━━━━━ EXCERPTED DATA ━━━━━

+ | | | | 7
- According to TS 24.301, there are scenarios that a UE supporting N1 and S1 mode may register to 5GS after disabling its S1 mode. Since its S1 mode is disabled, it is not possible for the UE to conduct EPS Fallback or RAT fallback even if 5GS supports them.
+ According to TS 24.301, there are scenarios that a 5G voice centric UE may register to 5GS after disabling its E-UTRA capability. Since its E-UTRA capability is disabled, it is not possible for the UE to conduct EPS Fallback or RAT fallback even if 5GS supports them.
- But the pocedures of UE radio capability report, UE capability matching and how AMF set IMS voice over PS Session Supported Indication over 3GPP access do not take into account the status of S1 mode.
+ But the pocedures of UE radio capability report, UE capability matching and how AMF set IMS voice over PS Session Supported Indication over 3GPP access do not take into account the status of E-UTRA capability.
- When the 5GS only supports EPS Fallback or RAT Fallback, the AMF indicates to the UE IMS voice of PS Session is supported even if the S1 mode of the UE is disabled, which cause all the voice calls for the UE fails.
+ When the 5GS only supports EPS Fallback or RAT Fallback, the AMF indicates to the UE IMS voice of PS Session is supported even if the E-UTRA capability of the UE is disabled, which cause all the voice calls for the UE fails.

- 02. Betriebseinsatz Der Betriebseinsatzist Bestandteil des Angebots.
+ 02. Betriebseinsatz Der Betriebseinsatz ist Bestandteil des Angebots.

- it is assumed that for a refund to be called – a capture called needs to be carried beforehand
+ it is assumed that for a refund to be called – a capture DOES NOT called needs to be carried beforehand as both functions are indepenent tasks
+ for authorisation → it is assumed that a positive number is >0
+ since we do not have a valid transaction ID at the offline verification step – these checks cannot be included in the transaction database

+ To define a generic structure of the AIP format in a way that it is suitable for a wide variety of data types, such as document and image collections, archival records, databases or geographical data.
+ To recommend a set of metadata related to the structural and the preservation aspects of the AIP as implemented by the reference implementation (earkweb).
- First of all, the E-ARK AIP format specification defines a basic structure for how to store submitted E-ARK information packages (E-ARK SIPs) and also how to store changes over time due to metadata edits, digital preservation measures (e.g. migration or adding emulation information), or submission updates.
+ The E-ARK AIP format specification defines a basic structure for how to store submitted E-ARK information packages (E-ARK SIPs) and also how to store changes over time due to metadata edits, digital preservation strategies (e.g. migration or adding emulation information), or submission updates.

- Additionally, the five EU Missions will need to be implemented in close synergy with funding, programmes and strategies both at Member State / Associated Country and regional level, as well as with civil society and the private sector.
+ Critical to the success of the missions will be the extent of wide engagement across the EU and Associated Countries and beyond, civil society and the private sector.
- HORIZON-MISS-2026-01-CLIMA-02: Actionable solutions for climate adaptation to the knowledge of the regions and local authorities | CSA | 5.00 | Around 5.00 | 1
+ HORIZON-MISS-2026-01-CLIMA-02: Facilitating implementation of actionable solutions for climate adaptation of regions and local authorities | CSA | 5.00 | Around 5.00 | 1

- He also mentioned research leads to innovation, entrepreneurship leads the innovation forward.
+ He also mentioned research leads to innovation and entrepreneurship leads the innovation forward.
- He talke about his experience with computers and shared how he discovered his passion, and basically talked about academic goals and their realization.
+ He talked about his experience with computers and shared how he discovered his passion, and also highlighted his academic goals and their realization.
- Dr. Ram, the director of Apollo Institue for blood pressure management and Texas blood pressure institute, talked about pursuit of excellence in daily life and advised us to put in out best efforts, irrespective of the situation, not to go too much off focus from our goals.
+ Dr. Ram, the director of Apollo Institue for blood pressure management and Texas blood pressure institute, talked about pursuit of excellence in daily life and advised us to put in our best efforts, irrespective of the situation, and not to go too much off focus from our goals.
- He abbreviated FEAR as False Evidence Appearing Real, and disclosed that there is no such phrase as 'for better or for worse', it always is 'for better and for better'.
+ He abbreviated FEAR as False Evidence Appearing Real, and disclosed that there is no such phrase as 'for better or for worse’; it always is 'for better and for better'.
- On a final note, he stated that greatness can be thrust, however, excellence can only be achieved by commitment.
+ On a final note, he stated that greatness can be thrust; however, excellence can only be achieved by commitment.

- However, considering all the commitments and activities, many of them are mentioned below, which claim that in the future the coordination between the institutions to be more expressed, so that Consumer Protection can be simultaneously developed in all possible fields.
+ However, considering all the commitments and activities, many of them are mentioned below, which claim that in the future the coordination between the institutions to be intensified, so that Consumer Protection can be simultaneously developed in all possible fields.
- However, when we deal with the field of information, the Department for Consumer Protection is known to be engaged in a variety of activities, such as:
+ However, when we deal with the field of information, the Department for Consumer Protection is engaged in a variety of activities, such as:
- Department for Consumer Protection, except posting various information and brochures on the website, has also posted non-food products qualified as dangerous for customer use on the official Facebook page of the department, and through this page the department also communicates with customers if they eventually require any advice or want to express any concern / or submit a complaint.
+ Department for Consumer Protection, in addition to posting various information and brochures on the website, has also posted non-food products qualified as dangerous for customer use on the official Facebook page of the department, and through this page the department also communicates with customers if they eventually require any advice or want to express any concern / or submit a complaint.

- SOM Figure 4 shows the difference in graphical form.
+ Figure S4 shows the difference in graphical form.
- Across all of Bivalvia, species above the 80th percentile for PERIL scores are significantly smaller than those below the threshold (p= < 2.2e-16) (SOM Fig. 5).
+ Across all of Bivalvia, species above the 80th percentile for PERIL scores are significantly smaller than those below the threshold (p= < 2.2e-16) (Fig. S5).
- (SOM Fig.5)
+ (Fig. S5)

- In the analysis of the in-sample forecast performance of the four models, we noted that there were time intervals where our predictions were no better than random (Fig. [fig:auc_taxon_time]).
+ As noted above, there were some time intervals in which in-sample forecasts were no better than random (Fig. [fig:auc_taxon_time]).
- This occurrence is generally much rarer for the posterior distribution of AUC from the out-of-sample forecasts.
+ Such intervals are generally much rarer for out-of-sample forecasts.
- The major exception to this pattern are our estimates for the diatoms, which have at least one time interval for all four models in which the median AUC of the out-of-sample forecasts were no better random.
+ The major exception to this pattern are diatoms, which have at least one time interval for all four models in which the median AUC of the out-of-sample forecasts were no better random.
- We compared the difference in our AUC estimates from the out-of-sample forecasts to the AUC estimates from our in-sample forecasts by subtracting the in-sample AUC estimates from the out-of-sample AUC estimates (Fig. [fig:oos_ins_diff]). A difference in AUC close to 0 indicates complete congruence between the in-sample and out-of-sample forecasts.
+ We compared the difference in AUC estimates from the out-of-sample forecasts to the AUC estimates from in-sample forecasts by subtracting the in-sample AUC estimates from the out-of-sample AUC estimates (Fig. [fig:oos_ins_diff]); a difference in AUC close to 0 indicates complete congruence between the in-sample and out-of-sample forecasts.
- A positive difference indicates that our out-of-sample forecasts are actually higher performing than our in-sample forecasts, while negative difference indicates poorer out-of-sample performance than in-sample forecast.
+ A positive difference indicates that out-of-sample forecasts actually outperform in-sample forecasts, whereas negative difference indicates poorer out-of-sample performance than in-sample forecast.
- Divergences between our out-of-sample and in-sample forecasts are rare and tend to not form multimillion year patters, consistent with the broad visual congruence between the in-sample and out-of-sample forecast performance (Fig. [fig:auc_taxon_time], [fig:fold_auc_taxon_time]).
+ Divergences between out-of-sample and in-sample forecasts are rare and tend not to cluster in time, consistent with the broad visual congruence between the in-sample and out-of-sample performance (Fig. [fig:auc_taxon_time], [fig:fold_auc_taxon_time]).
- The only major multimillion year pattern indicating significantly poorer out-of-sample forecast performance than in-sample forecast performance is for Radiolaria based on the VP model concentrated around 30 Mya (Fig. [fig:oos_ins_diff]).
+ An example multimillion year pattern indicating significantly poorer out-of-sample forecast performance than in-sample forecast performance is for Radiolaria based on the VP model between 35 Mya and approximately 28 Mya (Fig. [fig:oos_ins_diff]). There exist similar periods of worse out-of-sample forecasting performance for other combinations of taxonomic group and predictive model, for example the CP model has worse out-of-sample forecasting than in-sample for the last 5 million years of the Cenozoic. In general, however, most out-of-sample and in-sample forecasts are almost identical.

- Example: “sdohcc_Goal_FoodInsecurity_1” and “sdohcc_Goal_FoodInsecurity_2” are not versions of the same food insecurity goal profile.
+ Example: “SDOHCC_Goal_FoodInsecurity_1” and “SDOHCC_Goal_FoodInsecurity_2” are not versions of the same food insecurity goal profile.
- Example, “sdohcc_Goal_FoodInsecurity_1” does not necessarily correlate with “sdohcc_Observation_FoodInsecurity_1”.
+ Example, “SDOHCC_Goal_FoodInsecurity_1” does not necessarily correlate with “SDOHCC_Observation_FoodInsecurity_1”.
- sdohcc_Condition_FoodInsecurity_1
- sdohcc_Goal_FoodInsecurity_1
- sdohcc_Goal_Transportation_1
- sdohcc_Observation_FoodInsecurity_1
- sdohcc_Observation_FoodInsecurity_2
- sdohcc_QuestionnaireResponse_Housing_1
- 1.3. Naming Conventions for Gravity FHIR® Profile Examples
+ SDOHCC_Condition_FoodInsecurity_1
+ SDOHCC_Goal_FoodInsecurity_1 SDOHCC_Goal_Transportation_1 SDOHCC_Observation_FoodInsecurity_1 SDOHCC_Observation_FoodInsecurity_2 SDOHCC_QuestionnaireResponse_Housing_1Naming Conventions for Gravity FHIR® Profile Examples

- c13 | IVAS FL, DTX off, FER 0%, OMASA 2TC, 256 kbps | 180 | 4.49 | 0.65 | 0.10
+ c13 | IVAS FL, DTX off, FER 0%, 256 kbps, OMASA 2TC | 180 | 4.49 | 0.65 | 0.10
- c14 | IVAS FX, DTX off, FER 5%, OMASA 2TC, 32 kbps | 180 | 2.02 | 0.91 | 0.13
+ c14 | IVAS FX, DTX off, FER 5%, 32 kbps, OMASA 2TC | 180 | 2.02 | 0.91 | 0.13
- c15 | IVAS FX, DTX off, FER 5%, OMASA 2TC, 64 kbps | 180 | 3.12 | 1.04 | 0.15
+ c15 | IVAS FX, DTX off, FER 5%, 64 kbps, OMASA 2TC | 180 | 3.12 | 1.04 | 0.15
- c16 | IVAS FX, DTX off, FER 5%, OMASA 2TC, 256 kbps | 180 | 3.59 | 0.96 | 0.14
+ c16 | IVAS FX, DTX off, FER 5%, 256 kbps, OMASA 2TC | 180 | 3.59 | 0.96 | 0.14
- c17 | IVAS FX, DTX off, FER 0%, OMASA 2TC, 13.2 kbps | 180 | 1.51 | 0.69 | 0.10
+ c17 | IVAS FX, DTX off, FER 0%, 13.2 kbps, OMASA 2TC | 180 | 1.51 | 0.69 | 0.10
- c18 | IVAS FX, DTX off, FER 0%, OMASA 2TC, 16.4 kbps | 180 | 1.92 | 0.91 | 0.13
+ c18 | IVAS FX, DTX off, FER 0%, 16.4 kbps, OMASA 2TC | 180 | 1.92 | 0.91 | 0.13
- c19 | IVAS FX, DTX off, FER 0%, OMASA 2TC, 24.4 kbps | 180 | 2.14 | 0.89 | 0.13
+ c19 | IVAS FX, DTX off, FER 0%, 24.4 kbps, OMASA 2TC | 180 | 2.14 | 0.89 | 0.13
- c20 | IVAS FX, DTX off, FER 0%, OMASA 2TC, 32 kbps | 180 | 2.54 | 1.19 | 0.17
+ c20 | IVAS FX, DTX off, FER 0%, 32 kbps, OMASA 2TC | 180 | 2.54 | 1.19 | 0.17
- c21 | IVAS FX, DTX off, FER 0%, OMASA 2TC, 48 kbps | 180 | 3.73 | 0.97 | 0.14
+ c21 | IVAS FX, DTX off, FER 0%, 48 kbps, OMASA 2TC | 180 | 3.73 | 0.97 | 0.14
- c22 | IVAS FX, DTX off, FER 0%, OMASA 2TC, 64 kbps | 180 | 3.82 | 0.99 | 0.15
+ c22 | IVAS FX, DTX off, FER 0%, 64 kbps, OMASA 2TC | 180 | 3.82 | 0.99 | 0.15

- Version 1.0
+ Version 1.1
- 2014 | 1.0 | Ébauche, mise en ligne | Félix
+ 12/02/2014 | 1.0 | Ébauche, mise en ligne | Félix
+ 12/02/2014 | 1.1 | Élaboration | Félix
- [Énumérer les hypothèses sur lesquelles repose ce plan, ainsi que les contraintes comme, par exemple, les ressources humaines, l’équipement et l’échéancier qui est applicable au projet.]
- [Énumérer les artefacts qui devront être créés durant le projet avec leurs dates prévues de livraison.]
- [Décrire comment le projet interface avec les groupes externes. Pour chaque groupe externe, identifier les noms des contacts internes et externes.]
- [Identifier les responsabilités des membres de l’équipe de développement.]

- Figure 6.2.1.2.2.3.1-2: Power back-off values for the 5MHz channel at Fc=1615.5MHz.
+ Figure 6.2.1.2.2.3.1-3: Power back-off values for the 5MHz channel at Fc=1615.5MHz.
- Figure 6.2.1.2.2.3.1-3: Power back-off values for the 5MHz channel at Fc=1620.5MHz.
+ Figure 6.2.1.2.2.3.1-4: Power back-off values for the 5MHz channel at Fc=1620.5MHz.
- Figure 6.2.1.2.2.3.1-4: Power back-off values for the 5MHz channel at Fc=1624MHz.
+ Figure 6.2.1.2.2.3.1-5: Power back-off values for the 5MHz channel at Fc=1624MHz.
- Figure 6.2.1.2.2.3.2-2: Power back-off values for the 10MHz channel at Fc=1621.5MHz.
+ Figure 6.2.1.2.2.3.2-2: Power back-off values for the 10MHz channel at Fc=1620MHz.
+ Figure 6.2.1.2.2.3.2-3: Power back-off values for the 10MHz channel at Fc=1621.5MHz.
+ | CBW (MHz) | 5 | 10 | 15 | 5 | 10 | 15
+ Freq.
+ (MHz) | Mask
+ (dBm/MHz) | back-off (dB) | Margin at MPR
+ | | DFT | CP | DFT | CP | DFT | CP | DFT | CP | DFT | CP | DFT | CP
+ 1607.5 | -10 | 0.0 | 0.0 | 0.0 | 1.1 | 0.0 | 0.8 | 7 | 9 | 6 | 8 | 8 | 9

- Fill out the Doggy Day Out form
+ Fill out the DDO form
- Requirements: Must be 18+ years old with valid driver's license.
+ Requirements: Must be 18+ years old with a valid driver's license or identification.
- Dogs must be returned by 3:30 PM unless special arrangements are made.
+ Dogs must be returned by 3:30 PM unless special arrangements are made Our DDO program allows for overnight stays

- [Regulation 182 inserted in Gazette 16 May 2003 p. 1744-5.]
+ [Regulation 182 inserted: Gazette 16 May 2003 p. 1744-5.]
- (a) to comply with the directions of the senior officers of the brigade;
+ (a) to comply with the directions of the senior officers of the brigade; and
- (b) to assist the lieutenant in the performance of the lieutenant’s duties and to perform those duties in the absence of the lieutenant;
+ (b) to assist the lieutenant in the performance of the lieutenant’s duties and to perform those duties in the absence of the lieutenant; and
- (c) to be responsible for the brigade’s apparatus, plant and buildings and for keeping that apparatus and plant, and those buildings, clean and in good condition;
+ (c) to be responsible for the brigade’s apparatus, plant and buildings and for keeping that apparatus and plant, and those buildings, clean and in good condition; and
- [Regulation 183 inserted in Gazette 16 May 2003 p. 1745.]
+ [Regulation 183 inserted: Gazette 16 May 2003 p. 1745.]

━━━━━

== WORK REQUEST ==
All lines carrying the word "access" must be copied from the data above.

== EXERCISE ANSWER ==
- But the pocedures of UE radio capability report, UE capability matching and how AMF set IMS voice over PS Session Supported Indication over 3GPP access do not take into account the status of S1 mode.
+ But the pocedures of UE radio capability report, UE capability matching and how AMF set IMS voice over PS Session Supported Indication over 3GPP access do not take into account the status of E-UTRA capability.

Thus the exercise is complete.